O MacGuffin

quarta-feira, março 24, 2004

APÓS MOTIM SEGUIDO DE SUÍCIDIO
Recebo, do meu amigo maradona (o link não está a funcionar), a seguinte missiva:

“Peço desculpa pela intromissão. O meu blogue suicidou-se e estava em pulgas por ofender o senhor Carlos Queiroz. Sei que abuso da boa vontade, mas, porra, quem é que aguenta?”

Não abusas nada. E sim, quem é que aguenta? Aqui vai o texto. Na íntegra.
(nota: o homem está mesmo zangado, pelo que desculpem alguns excessos de linguagem…)

O Carlos Queiroz é um Boi
por maradona
“As pessoas não gostam de desporto.
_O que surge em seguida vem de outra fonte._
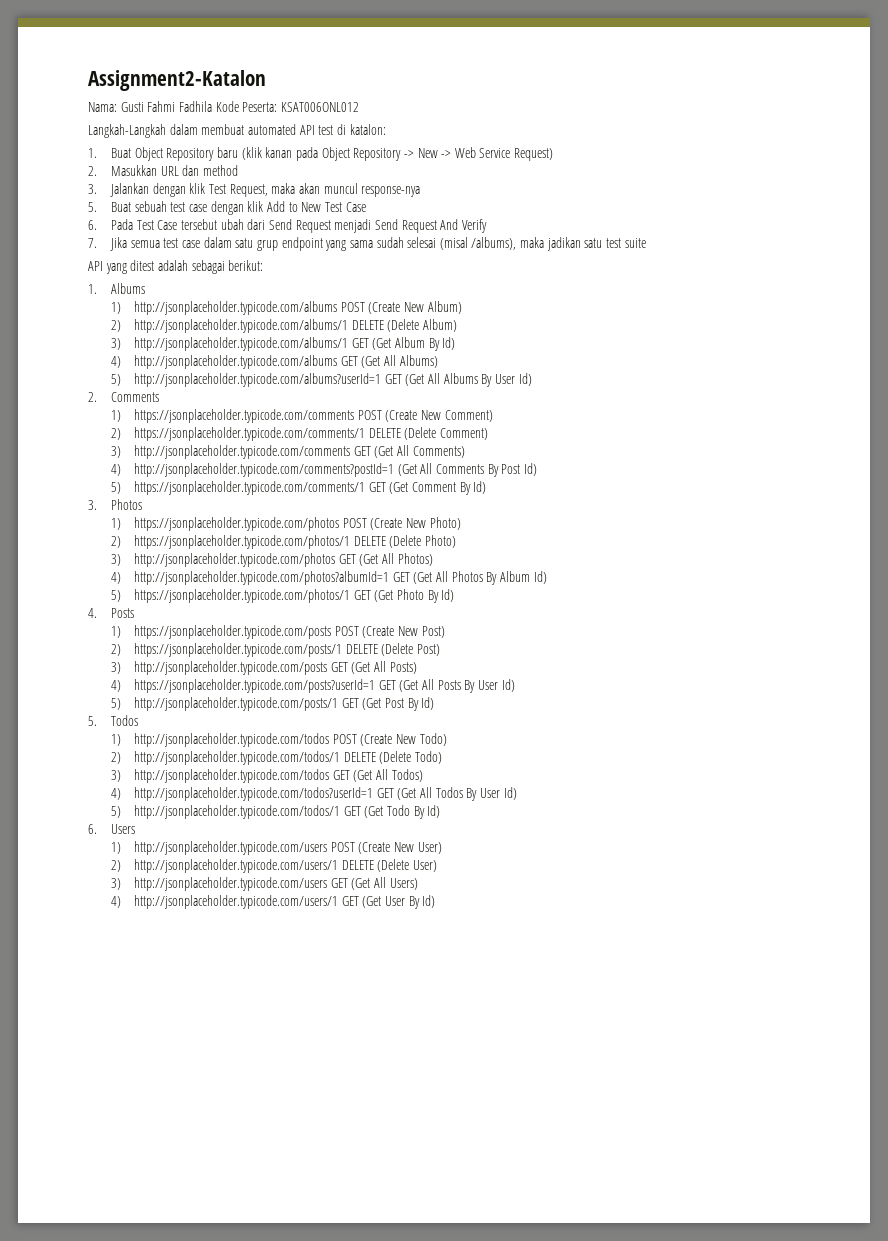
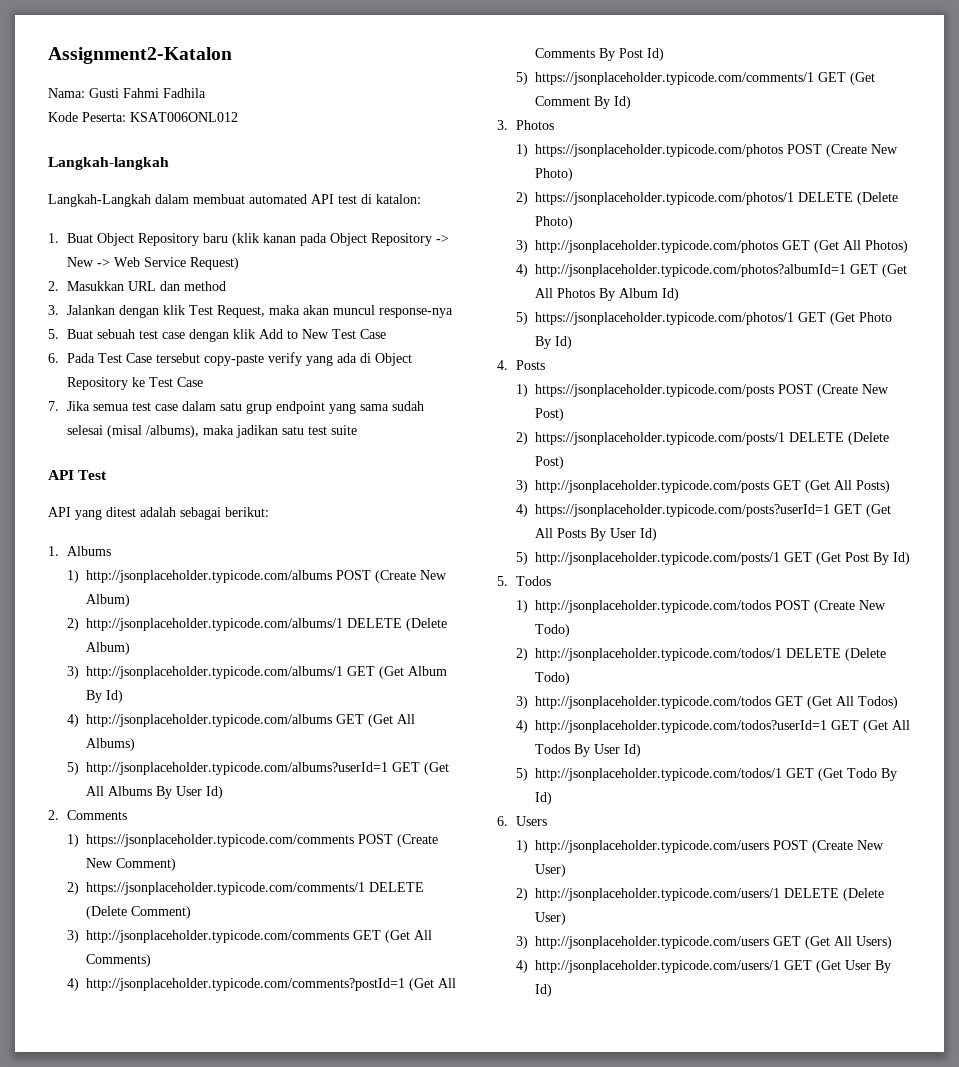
- Nama: Gusti Fahmi Fadhila Kode Peserta: KSAT006ONL012
+ Nama: Gusti Fahmi Fadhila
+ Kode Peserta: KSAT006ONL012
+ Langkah-langkah
- 6. Pada Test Case tersebut ubah dari Send Request menjadi Send Request And Verify
+ 6. Pada Test Case tersebut copy-paste verify yang ada di Object Repository ke Test Case
+ API Test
Uma absurda maioria de dirigentes desportivos, de desportistas, de técnicos, de jornalistas desportivos, da corja fedenta a que chamamos habitualmente ‘adeptos do desporto’, não sabe viver fora do mundo mesquinho e aviltante da vitória e da derrota, do perder e do ganhar.

Porque não percebem nem retiram do espectáculo desportivo nada mais que a mesma miserável contabilidade invejosa com que estão habituados a bolinar pela própria vida – o carro do vizinho, o gabinete do colega, a tiragem do livro do rival, o Porto, o blogue daquele gajo com as sobrancelhas coladas -, limitam-se a absorver, a julgar, a pensar e a comentar apenas - e só - a estatística; não a arte, a excelência ou o eventual génio de um praticante.

Estou habituadíssimo a ver humilhado o meu amor pelo desporto, muito em particular o meu fanatismo pelo futebol. Recalco até ao máximo humanamente possível a escandalosa e brutal leviandade com que todos os dias vejo tratado pela comunicação social qualquer caralho de jogo. Mas não consigo que me parem os dedos quando a traição vem de alguém que dirige tecnicamente a actual equipa do Real Madrid.

Esse auroque que dá pelo nome de Carlos Queiroz decidiu vir dizer que a política de contratações do Real Madrid “não é a mais adequada” e que, por isso, terá que ser “reajustada”. Filho de um comboio de putas! Deus me cegue se não tiro a carta de pesados e lhe passo uma roda pelos miolos. O que vale é que o Valdano já o colocou no lugar dele, ou seja, a cargo do sistema de co-incineração lá do sitio.

Parece não estar contente com o que tem: o segundo melhor guarda redes do mundo, o melhor defesa esquerdo do mundo, o melhor médio centro do mundo de sempre (que é o actual - e no futuro longínquo - melhor jogador do mundo e um dos três melhores de sempre da história do futebol), o melhor tiro/passe de pé direito do mundo, o melhor avançado do mundo e quarto melhor jogador de todos os tempos, o melhor jogador espanhol, o melhor central espanhol, o melhor defesa direito espanhol, o melhor jogador português e ex-melhor do mundo. Aliás, há seis ou sete anos que o melhor jogador do mundo pela FIFA é um jogador do Real Madrid.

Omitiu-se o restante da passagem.